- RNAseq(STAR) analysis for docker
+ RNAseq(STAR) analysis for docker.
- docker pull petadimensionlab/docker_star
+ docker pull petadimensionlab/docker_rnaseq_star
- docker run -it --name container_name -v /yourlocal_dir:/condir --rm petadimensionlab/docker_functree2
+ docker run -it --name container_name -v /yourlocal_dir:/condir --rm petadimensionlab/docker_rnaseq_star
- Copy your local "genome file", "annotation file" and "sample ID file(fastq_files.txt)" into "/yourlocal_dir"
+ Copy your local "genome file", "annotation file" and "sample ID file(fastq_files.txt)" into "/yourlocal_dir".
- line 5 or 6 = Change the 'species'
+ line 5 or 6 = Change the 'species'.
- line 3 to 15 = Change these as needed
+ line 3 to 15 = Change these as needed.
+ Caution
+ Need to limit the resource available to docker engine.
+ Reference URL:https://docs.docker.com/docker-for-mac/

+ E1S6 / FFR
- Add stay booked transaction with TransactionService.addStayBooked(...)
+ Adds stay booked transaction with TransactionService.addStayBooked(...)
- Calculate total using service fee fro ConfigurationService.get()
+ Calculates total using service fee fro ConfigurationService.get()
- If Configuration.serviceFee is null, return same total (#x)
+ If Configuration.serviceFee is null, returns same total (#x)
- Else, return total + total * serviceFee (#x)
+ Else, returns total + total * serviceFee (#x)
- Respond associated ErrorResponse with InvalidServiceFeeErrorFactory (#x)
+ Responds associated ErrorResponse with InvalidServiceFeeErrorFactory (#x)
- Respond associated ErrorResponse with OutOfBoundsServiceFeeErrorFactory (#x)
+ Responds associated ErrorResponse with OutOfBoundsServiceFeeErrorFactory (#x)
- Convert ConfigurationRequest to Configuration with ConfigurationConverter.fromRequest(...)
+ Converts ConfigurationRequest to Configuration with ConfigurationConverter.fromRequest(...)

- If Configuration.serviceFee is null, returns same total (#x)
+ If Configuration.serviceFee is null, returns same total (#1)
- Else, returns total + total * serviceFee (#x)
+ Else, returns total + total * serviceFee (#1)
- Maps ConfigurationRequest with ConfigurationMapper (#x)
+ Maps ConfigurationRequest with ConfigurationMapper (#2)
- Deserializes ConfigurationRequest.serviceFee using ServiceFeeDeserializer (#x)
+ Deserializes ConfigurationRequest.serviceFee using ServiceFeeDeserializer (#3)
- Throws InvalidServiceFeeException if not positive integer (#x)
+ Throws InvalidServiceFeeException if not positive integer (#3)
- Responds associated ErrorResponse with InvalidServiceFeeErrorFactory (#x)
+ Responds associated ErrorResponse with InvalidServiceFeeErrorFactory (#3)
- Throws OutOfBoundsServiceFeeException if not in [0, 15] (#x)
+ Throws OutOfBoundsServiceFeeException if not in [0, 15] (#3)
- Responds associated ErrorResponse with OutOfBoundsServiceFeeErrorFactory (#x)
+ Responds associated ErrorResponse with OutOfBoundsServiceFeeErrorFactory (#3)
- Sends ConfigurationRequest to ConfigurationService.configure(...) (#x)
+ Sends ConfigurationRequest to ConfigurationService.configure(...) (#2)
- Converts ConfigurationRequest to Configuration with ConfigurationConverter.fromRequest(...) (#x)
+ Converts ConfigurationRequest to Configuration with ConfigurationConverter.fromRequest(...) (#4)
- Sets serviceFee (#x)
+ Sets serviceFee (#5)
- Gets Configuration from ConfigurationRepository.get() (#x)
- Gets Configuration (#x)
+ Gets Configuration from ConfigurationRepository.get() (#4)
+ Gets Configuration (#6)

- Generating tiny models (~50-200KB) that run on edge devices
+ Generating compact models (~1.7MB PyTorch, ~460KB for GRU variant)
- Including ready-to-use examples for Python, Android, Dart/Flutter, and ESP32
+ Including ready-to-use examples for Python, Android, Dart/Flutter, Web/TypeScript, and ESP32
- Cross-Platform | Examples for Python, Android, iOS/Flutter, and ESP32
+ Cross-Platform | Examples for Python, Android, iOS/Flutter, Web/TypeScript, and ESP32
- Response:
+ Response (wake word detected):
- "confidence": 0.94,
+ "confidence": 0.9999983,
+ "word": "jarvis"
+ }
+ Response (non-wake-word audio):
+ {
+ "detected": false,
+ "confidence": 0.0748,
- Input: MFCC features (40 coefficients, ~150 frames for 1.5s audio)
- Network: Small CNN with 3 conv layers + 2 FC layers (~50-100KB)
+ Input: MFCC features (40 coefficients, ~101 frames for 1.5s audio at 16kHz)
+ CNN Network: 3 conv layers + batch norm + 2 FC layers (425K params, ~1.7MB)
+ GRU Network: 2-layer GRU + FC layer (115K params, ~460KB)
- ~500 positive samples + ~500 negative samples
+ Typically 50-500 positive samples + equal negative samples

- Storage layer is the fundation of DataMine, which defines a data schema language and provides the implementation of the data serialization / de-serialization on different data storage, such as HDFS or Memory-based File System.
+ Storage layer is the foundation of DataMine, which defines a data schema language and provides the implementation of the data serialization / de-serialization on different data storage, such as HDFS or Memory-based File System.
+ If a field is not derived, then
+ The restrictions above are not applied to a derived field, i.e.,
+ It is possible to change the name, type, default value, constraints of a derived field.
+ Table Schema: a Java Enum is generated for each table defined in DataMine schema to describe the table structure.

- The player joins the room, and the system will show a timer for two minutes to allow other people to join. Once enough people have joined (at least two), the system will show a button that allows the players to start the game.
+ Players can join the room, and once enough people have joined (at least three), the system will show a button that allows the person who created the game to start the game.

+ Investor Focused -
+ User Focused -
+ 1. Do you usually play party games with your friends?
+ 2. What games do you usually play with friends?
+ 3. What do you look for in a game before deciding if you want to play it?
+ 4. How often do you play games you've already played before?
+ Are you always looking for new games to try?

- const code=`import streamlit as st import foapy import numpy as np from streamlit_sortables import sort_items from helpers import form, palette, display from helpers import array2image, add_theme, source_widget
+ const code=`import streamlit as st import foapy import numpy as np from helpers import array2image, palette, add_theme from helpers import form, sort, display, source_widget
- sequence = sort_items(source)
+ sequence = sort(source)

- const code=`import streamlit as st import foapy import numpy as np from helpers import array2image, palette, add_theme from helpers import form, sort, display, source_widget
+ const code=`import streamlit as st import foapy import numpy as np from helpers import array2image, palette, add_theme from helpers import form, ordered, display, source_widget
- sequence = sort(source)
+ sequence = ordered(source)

Description of the task:
Set down, exactly as they stand above, the lines starting with the line with "total * serviceFee (#1)" and going on through the line with "with OutOfBoundsServiceFeeErrorFactory (#3)", and no others.

Answer space:
+ Else, returns total + total * serviceFee (#1)
- Maps ConfigurationRequest with ConfigurationMapper (#x)
+ Maps ConfigurationRequest with ConfigurationMapper (#2)
- Deserializes ConfigurationRequest.serviceFee using ServiceFeeDeserializer (#x)
+ Deserializes ConfigurationRequest.serviceFee using ServiceFeeDeserializer (#3)
- Throws InvalidServiceFeeException if not positive integer (#x)
+ Throws InvalidServiceFeeException if not positive integer (#3)
- Responds associated ErrorResponse with InvalidServiceFeeErrorFactory (#x)
+ Responds associated ErrorResponse with InvalidServiceFeeErrorFactory (#3)
- Throws OutOfBoundsServiceFeeException if not in [0, 15] (#x)
+ Throws OutOfBoundsServiceFeeException if not in [0, 15] (#3)
- Responds associated ErrorResponse with OutOfBoundsServiceFeeErrorFactory (#x)
+ Responds associated ErrorResponse with OutOfBoundsServiceFeeErrorFactory (#3)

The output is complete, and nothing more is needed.